Apothegms and Observations XXIII

  1. Aristotle attempted to fashion an ethics based on Nature, but the common understanding of Nature has changed. The species are not stable, rather they are arbitrary and constantly in flux. Science deems humanity not teleological, but coincidental. Therefore, the only ethics based on secular Nature is an evolutionary ethics, a Nietzschean ethics, a Satanist ethics that says, “Do what thou wilt shall be the whole of the Law.” Of course, with God’s existence, science’s Nature becomes God’s Nature, and we remain teleological, with quite a different ethics.
  2. “In Christianity, we meet people where they are.” I could not agree more! We apologists ought to follow the example set by Paul. That is, we ought to be familiar with Plato, Aristotle, Descartes, Hume, Kant, Hegel, Marx, Nietzsche, Heidegger, Beauvoir, and Butler, at the very least, not to mention our own tradition. I have much work to do.
  3. Anyone with access to Wikipedia can educate themselves, and even more thoroughly with the Amazon book store.
  4. The cycle of poverty is perpetrated by many things, including the lack of discussion of the virtues necessary for an impoverished person to escape poverty anywhere in this fallen world. Hard work, perseverance, prudence, a fierce avoidance of the “victim mentality”, and a steady desire to escape poverty. Of course, this is not to say that the system does not need improvements.
  5. Three concepts that make up much of the Gospel: holiness, sin, and love.
  6. Surely it is pessimism to believe that ancient thinkers say nothing relevant.
  7. This century is asking the question, “What is spiritual health?”
  8. The best person to solve a community’s problems is usually a person in that community. Why? Because humans are complex. Therefore, local government solutions are usually better than national solutions. But of course, national solutions are occasionally necessary.
  9. Nihilism showed me the immeasurable value of art that desires to be encouraging.
  10. Truly, of making books there is no end, and much study is a weariness of the flesh.
  11. It is my impression, and I hope it is a correct impression, that New Sincerity has made Mona an artifact of the past.
  12. Love gifts freedom.
  13. The only real objection to theism is the problem of suffering, and indeed, it is quite a problem. It is curious that the Bible does not disagree that it is a difficult problem.
  14. When I read Nietzsche, the experience is of seeing written all the things that I have always half-way thought in the back of my mind. Some of these thoughts I know I believe, while some of them I know I do not believe.
  15. The joy of The Very Potter Musical is that it was made by those in the in-crowd, and thus lacks that cruel, self-conscious insecurity that is unfortunately so common in theater.
  16. Look to the corporation. Never has it been clearer that the individual can only operate as part of a community of diverse talents.

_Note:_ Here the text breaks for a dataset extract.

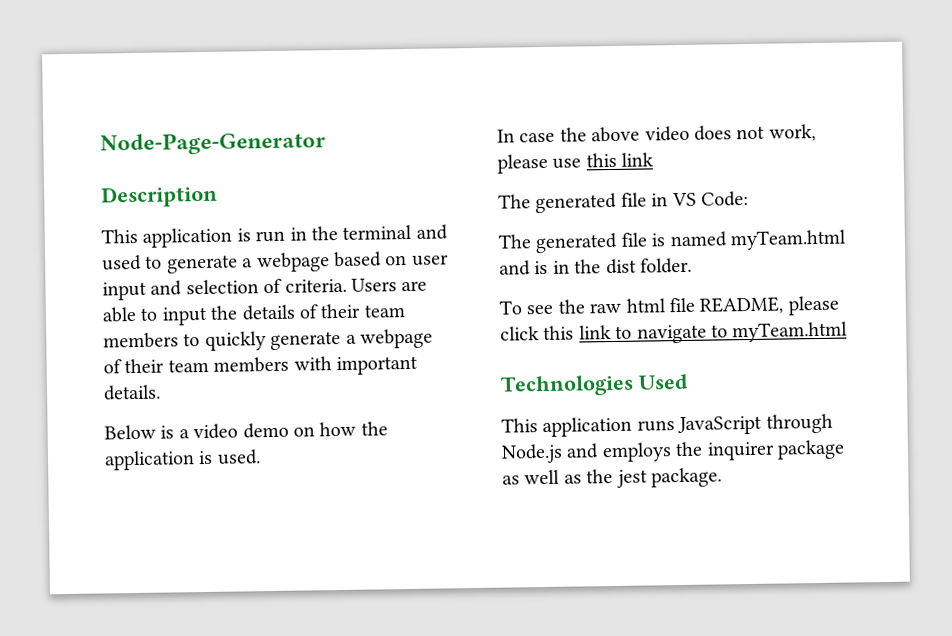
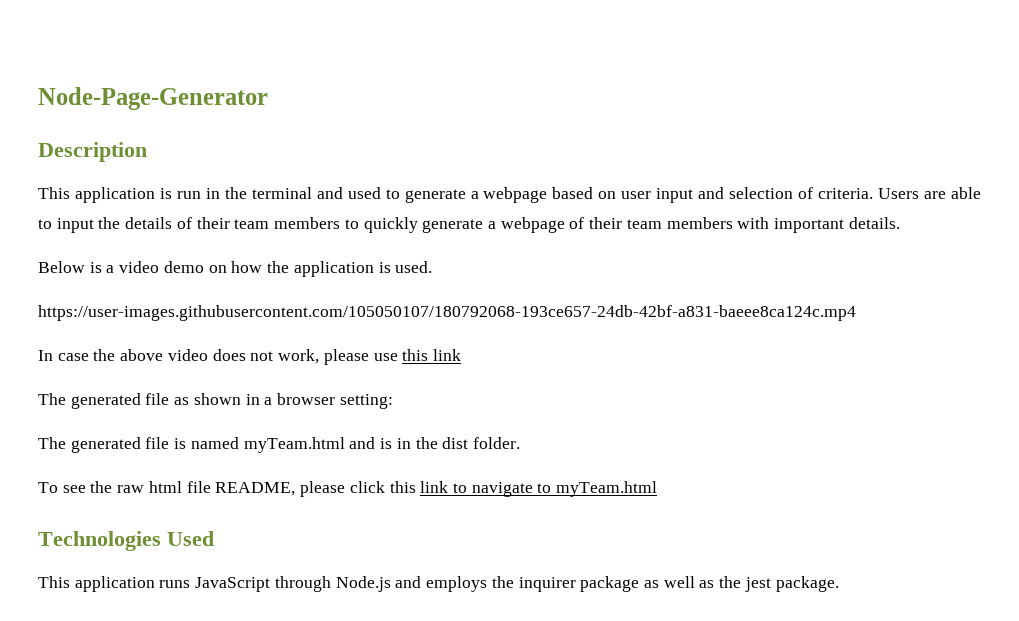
+ https://user-images.githubusercontent.com/105050107/180792068-193ce657-24db-42bf-a831-baeee8ca124c.mp4
- The generated file in VS Code:
+ The generated file as shown in a browser setting:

  17. The counselor who does not strengthen the counselee is not being successful.
  18. To commit to holding a conviction despite its being a minority view is either admirable courage or foolish arrogance, depending on the conviction.

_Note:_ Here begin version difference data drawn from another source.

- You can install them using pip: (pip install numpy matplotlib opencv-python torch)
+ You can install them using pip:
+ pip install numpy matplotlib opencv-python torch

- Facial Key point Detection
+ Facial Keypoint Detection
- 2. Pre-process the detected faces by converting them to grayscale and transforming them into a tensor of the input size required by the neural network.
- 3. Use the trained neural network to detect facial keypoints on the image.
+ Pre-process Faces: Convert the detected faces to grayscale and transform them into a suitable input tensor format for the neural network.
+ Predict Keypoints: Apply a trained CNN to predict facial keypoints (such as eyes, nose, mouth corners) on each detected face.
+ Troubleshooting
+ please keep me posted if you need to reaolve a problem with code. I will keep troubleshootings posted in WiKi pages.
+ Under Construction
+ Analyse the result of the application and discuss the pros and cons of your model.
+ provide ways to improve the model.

  19. Nietzsche’s question: what kind of person would believe in Christianity? His answer: a botched, bungled person who is not able to stand on his own. My question: what kind of person would have written The Antichrist? My answer: a wildly insecure, incautious person (who laughably claims he is the most cautious), who does not doubt his own psychoanalysis.

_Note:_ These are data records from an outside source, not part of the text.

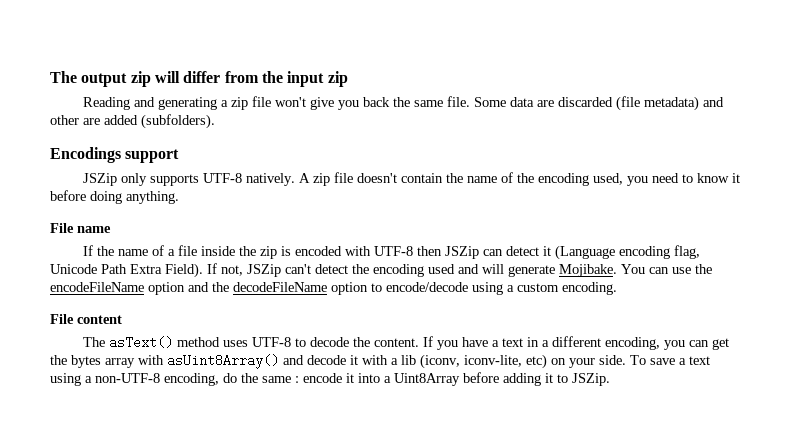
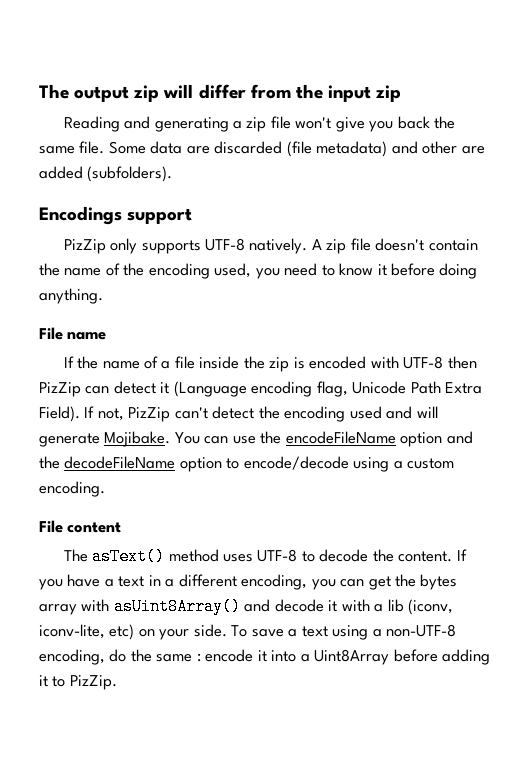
- JSZip only supports UTF-8 natively.
+ PizZip only supports UTF-8 natively.
- If the name of a file inside the zip is encoded with UTF-8 then JSZip can detect it (Language encoding flag, Unicode Path Extra Field).
+ If the name of a file inside the zip is encoded with UTF-8 then PizZip can detect it (Language encoding flag, Unicode Path Extra Field).
- If not, JSZip can't detect the encoding used and will generate Mojibake.
+ If not, PizZip can't detect the encoding used and will generate Mojibake.
- To save a text using a non-UTF-8 encoding, do the same : encode it into a Uint8Array before adding it to JSZip.
+ To save a text using a non-UTF-8 encoding, do the same : encode it into a Uint8Array before adding it to PizZip.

  20. Life is often jarringly diverse, with coworkers who expect you to be giddy with them one hour and a friend struggling to tell you of his depression the next.
  21. As I shift into the real world, the doctrine of individual, different spiritual gifts becomes more and more obvious, and grand, and challenging.
  22. An odd hypothesis: Much of virtue has to do with competence.
  23. Much, if not all, of leading is simply making oneself useful.
  24. Not all of life is about being useful. If leisure exists to make work more productive, does leisure not become work, and thus vanishes?
  25. Conformity is not always bad.
  26. The doctrine of spiritual gifts means that God has allowed us to be more talented in certain parts of Love than in other parts. When we cultivate our gifts, we become specialists in wisdom, or compassion, or justice, or patience, or boldness, or charity, or peace, or joy, or others.
  27. In my deepest parts, I wish I could understand why homosexuality seems to be condemned in the Bible. But I do not.
  28. There is perhaps only one important philosophical question, and Camus said it similarly. Why is nihilism incorrect?
  29. Nietzsche taught me why Proverbs calls foolishness a seductress.